Breakthrough in the study of Huntington's disease: an alteration in the pediatric HD is not present in the adult HD
GLUT-1, a protein that transports sugars into human tissue cells, is deficient in the brain and peripheral tissues of children with Huntington's disease, but not in adults.
Breakthrough in the study of Huntington's disease: an alteration in the pediatric HD is not present in the adult HD
Our brain consumes over a quarter of the energy needed to make our entire body function, translated into approximately 200-300 kilocalories per day. Without sugars, it would not be able to function properly and support very important functions such as the activity of neurons and the processing of information.
GLUT-1, a protein that transports sugars into human tissue cells, is deficient in the brain and peripheral tissues only of children with Huntington's disease, while it is perfectly present in adults with the same disease.
This important laboratory finding arises from an intuition gained in clinical practice because GLUT1 is also responsible for another disease - the "GLUT-1 deficiency syndrome" - which generates mental delay and epilepsy in children, just like it happens in children with HD.

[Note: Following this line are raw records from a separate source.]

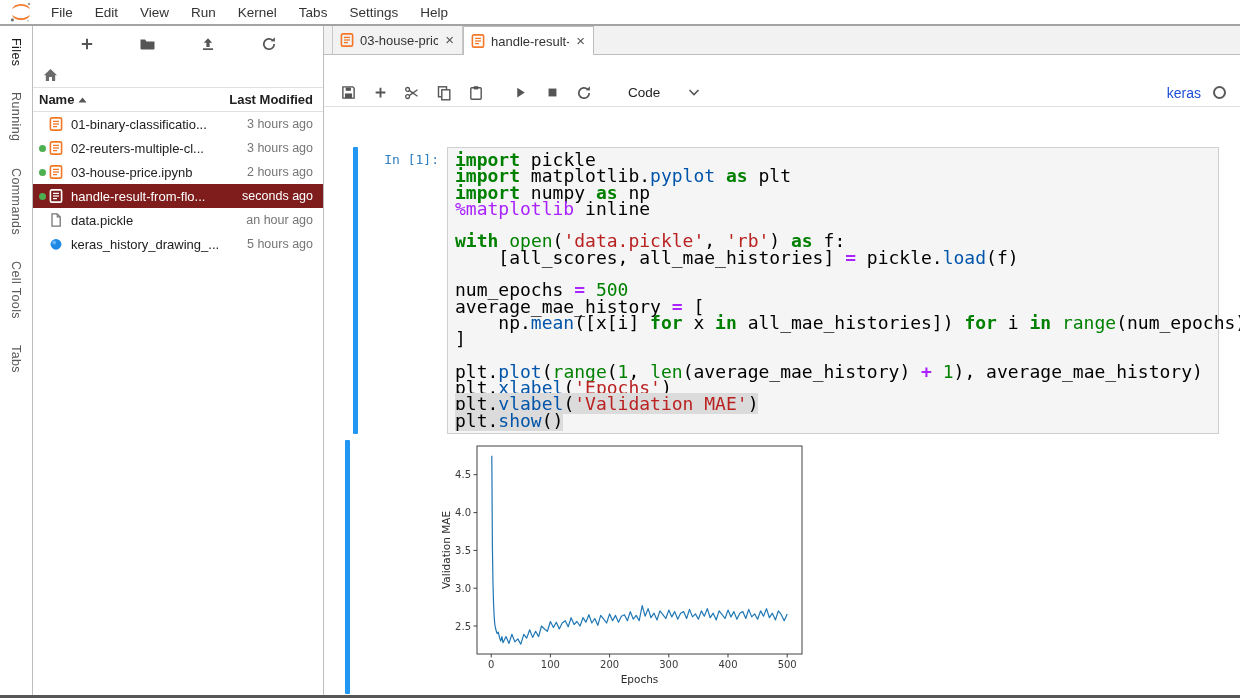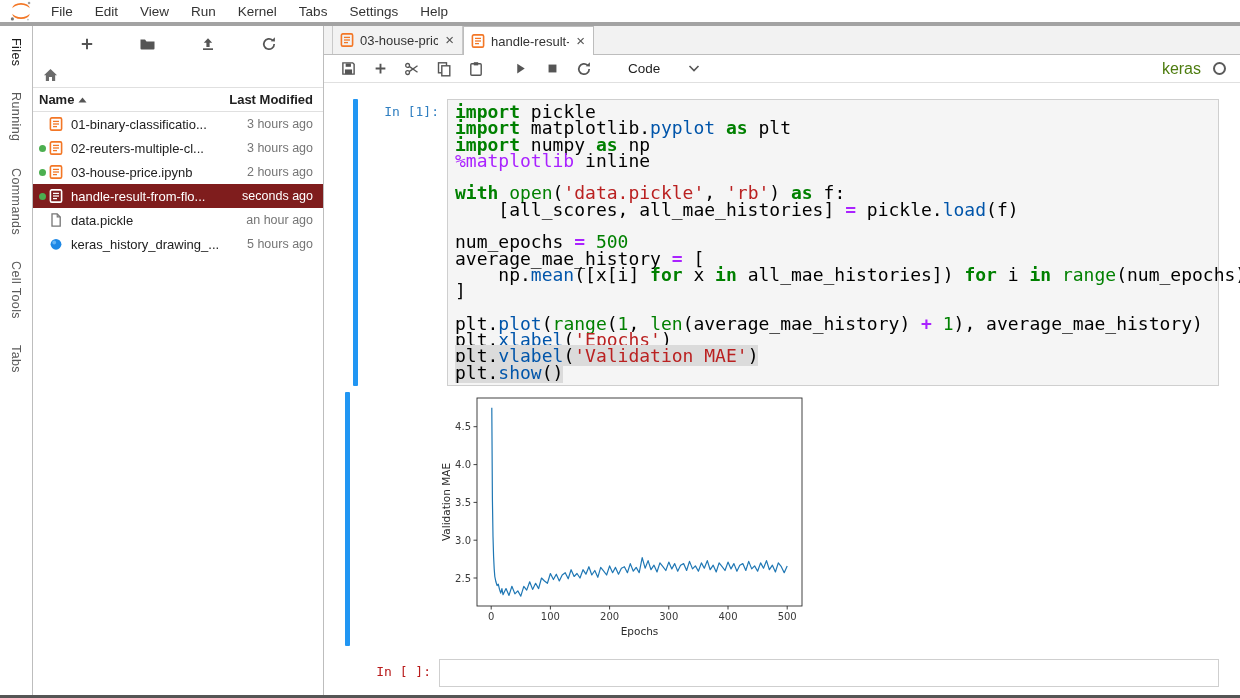"File" .menubar { border-bottom: 4px solid #a3a3a3 -> 2px solid #a3a3a3 }
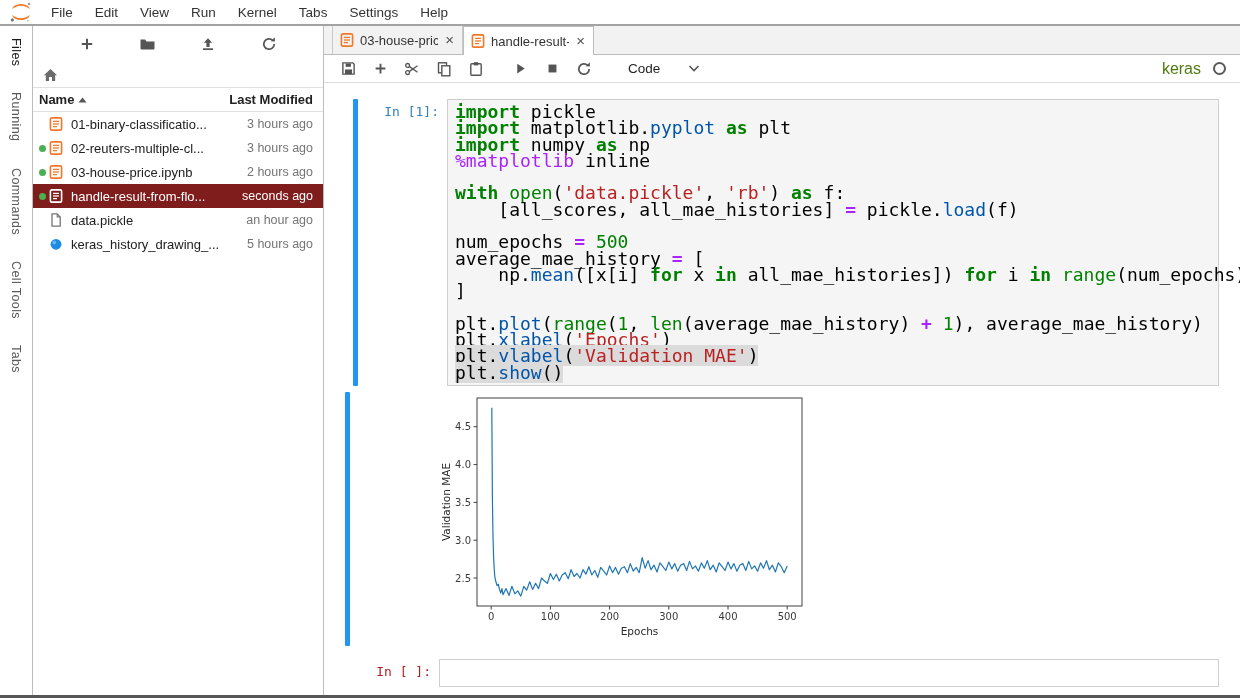"03-house-pric" .main { gap: none -> 24px }
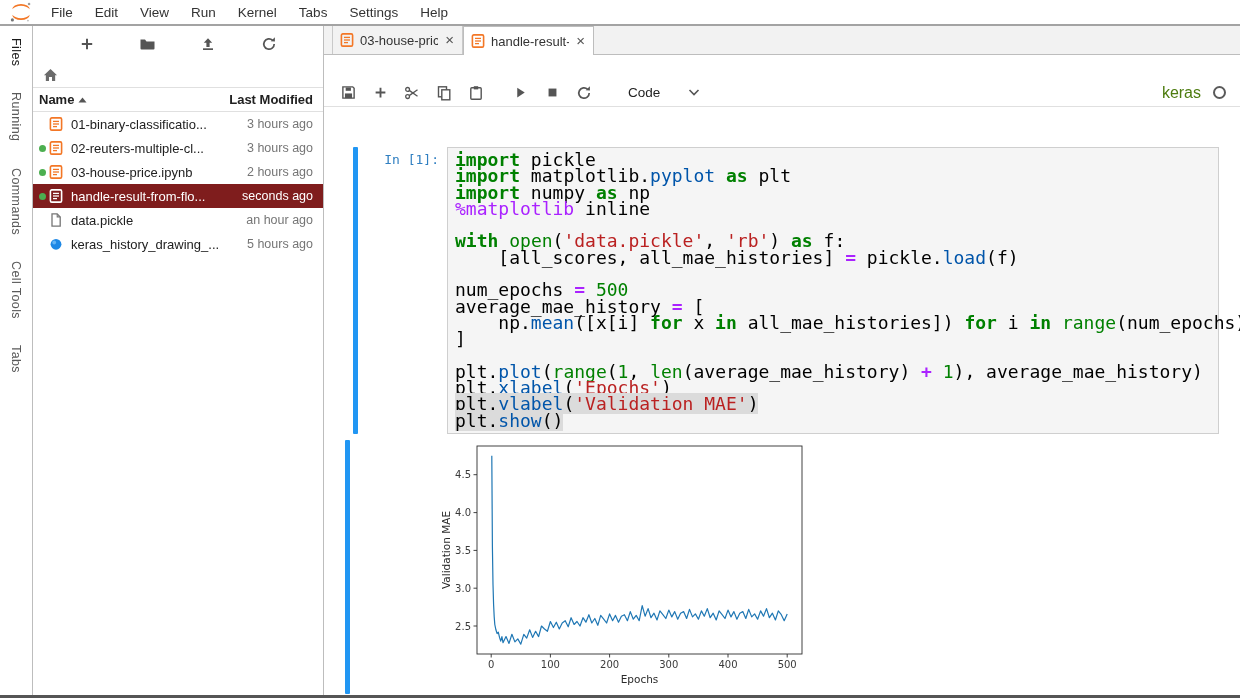"keras" .kernel-name { color: #4d7c0f -> #1d4ed8; font-size: 16px -> 14px }
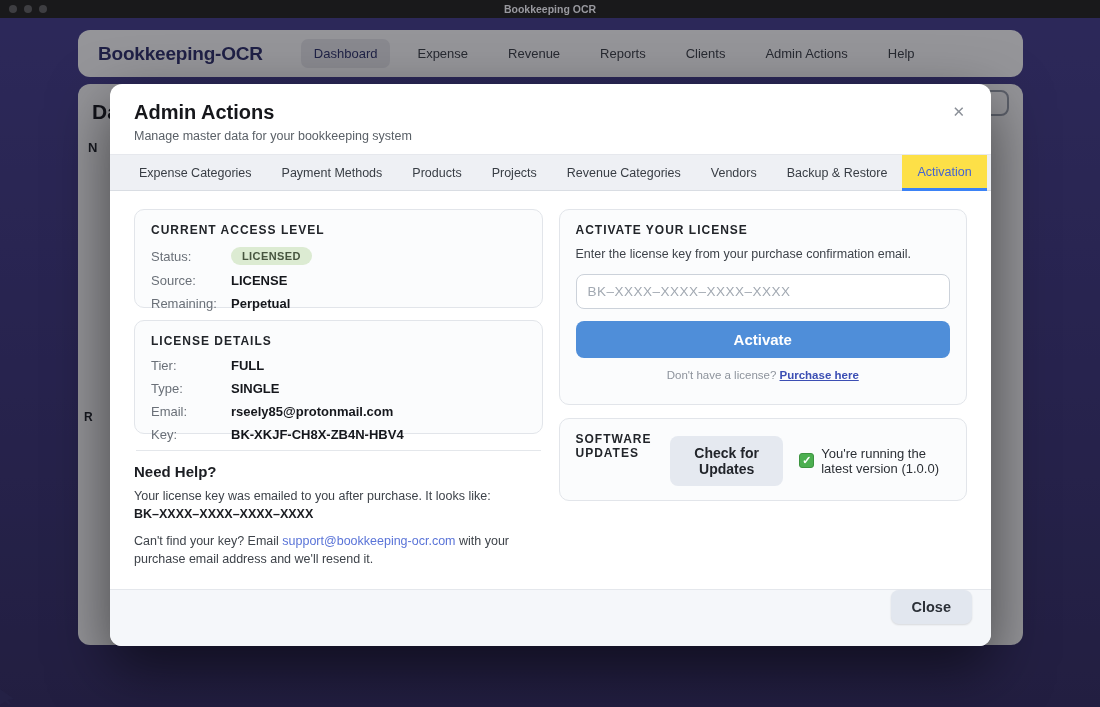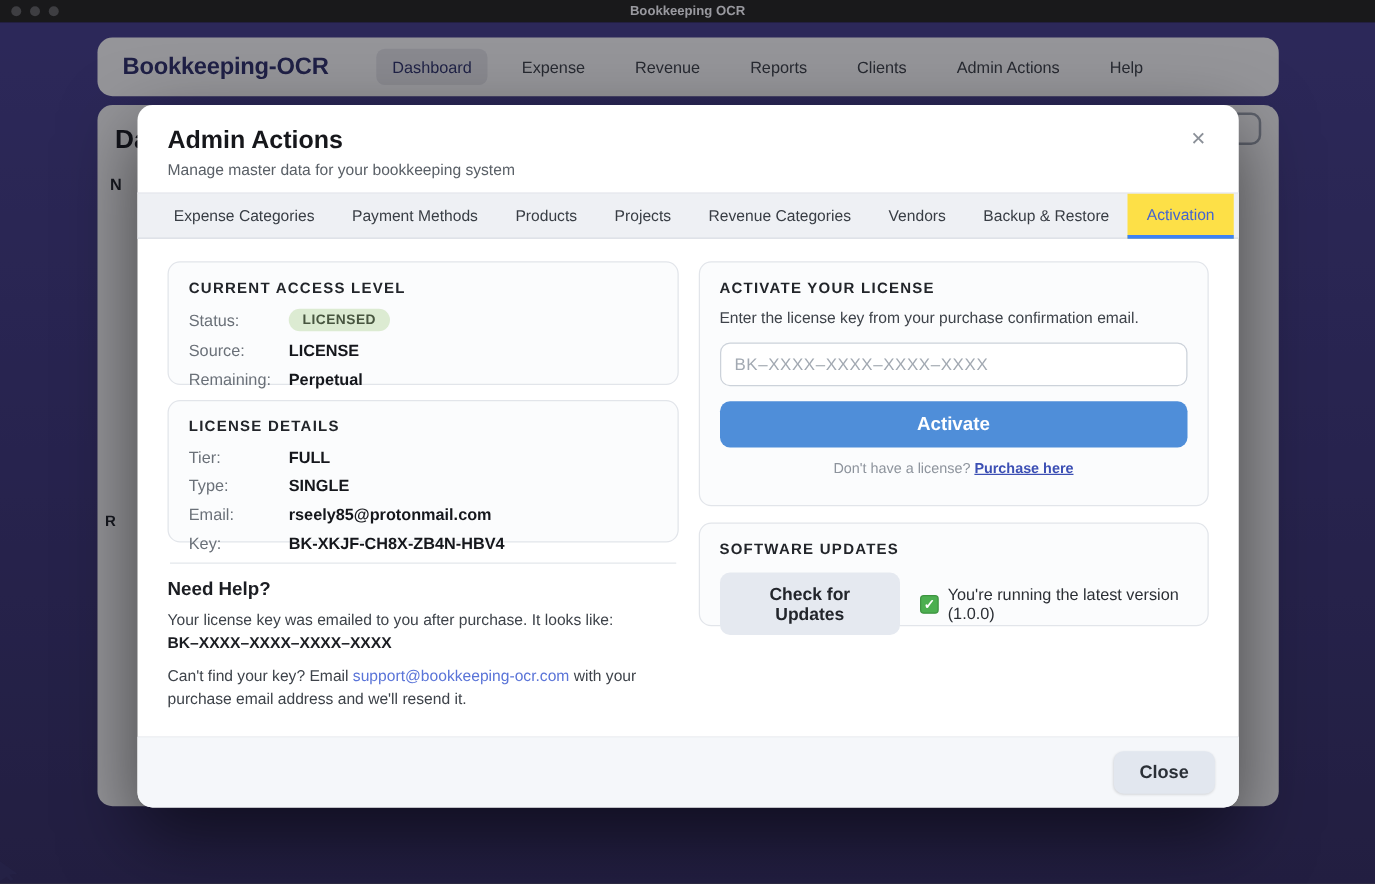"SOFTWARE UPDATES" .card-updates { flex-direction: column -> row; justify-content: none -> flex-end }
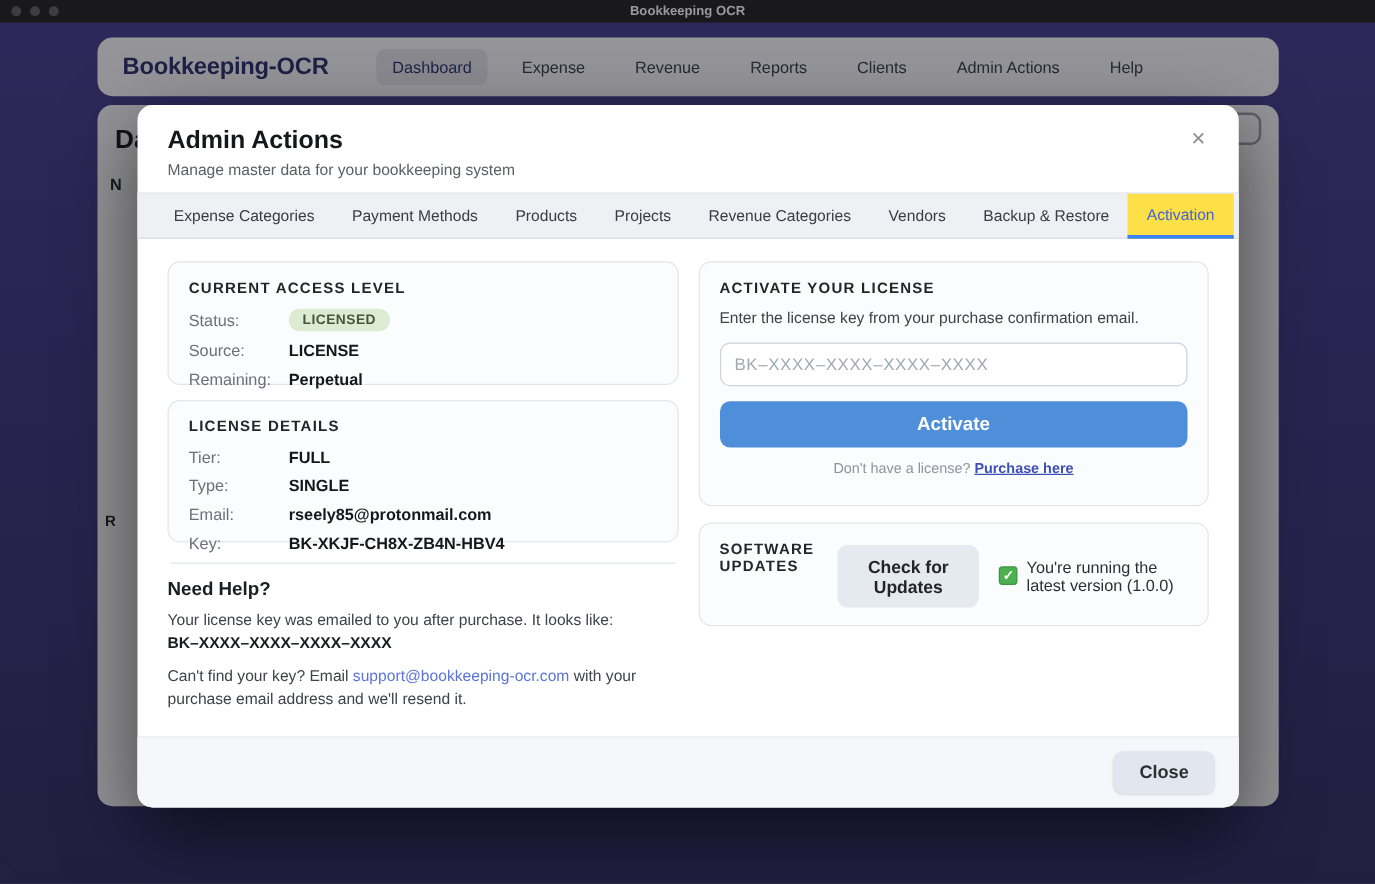"Close" .modal-footer { align-items: center -> flex-start }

The LIRH Foundation launched the 'Huntington Space' (A Place for Children) program a few years ago, specifically dedicated to minors at risk of inheriting this rare disease, opening the clinics to HD minors.
The study has just been published in the prestigious Lancet journal eBioMedicine.
It is the result of an international multi-centre collaboration, coordinated by Ferdinando Squitieri, Scientific Director of the Lega Italiana Ricerca Huntington Foundation in Rome and Head of the Huntington and Rare Diseases Unit of the IRCCS Casa Sollievo of Sofferenza, research hospital founded by Saint Pio.
The laboratories of the Sapienza University (Rome), the Bambino Gesù Pediatric Hospital (Rome) and the University Medical Center (Leiden, The Netherlands), which shared brain tissue samples with the LIRH Foundation were involved in the study.
“Having identified that this alteration is present only in children with HD, which previously we didn't know, gives us the opportunity to look for the best strategies able to compensate for the deficiency of the Glut1 protein. This will give hope to all the families involved ” states Ferdinando Squitieri.
Pediatric Huntington's disease (PHD) is usually inherited from the affected father.
The evolution of physical and mental disability is very rapid and is accompanied by severe epileptic manifestations.
We hope that this important finding will contribute to opening up further experimental and therapeutic possibilities even for the youngest HD patients.
"This study demonstrates how important clinical research for rare diseases is and how much it deserves to be supported " - declares Barbara D'Alessio, President and Executive Director of the LIRH Foundation.